_What you need to do:_
Report, from the records below, every line where the word "UAMI" appears.
======== Supplied material ========
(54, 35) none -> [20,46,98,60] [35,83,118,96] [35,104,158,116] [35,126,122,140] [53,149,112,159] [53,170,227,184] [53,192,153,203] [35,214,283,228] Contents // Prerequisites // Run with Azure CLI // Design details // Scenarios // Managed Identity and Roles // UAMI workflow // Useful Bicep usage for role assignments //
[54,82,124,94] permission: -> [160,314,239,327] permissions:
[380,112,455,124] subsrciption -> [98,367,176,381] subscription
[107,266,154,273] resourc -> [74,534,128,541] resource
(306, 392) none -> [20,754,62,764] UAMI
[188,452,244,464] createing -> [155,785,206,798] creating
========
_Your response:_
(54, 35) none -> [20,46,98,60] [35,83,118,96] [35,104,158,116] [35,126,122,140] [53,149,112,159] [53,170,227,184] [53,192,153,203] [35,214,283,228] Contents // Prerequisites // Run with Azure CLI // Design details // Scenarios // Managed Identity and Roles // UAMI workflow // Useful Bicep usage for role assignments //
(306, 392) none -> [20,754,62,764] UAMI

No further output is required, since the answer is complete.